§ DATA SHOWN:
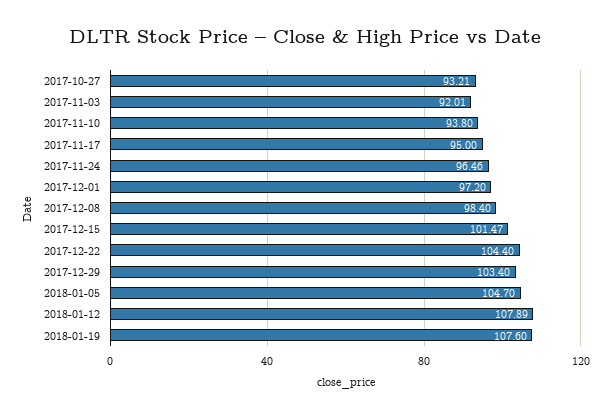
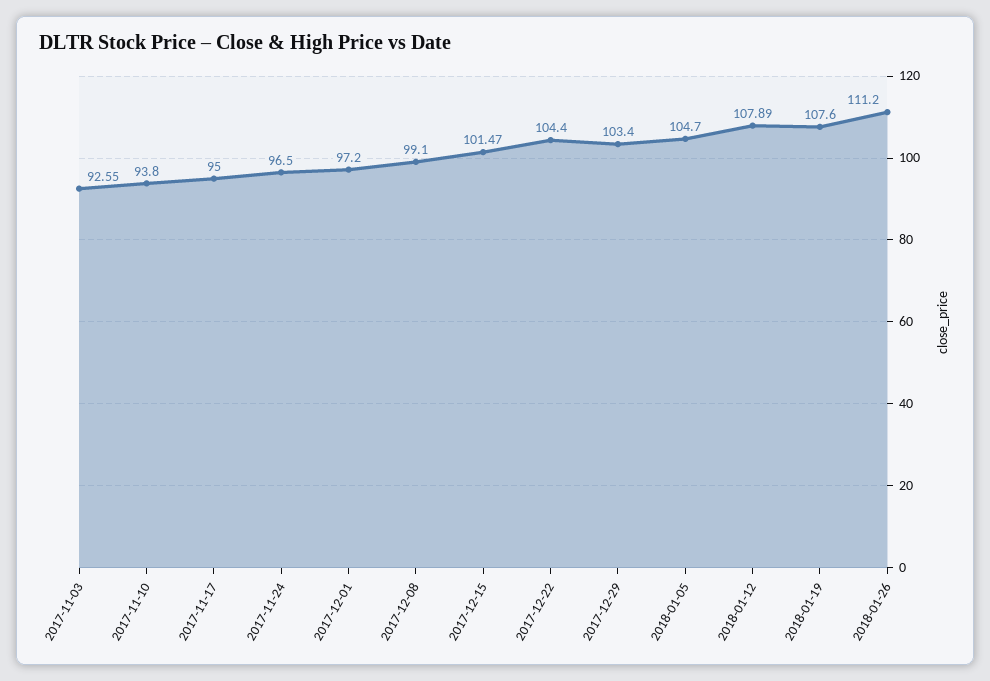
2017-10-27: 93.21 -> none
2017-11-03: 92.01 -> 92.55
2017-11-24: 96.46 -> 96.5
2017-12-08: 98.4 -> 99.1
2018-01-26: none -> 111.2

--

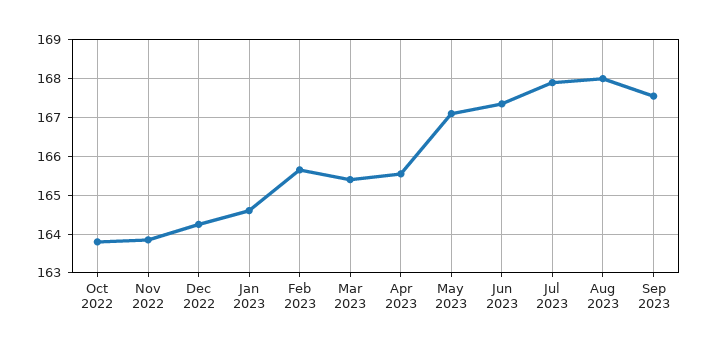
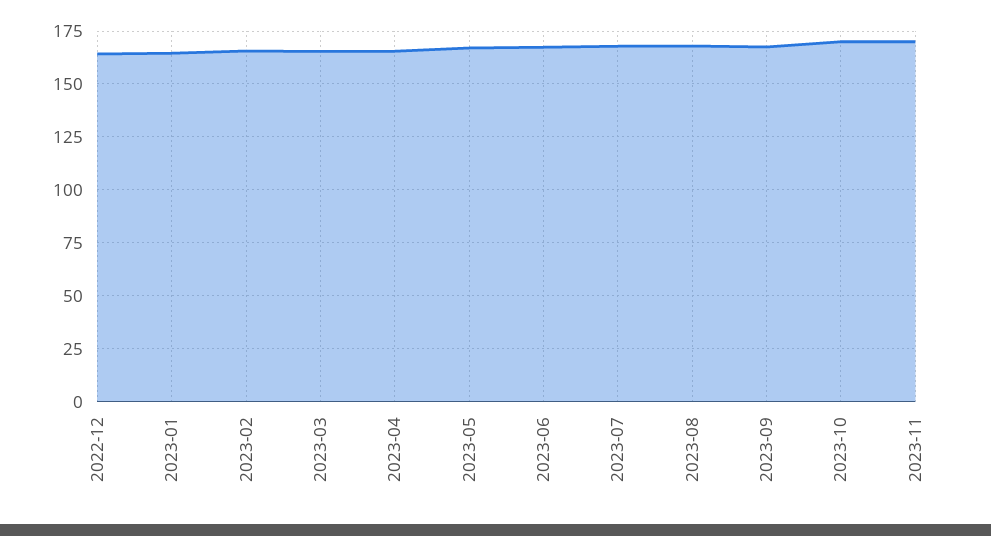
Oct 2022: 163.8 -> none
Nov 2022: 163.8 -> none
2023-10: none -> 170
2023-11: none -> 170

---

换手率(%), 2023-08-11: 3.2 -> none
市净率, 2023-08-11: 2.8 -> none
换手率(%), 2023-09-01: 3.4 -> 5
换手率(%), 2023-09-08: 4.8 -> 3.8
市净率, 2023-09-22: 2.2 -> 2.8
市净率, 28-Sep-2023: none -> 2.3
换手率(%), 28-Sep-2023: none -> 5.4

§ DIRECTIONS FOR THIS TASK: Beginning with the line holding "2017-10-27: 93.21 -> none" and ending with the line holding "2018-01-26: none -> 111.2", write out the stretch of material above exactly; add no further lines.

§ RESPONSE TO THE EXERCISE:
2017-10-27: 93.21 -> none
2017-11-03: 92.01 -> 92.55
2017-11-24: 96.46 -> 96.5
2017-12-08: 98.4 -> 99.1
2018-01-26: none -> 111.2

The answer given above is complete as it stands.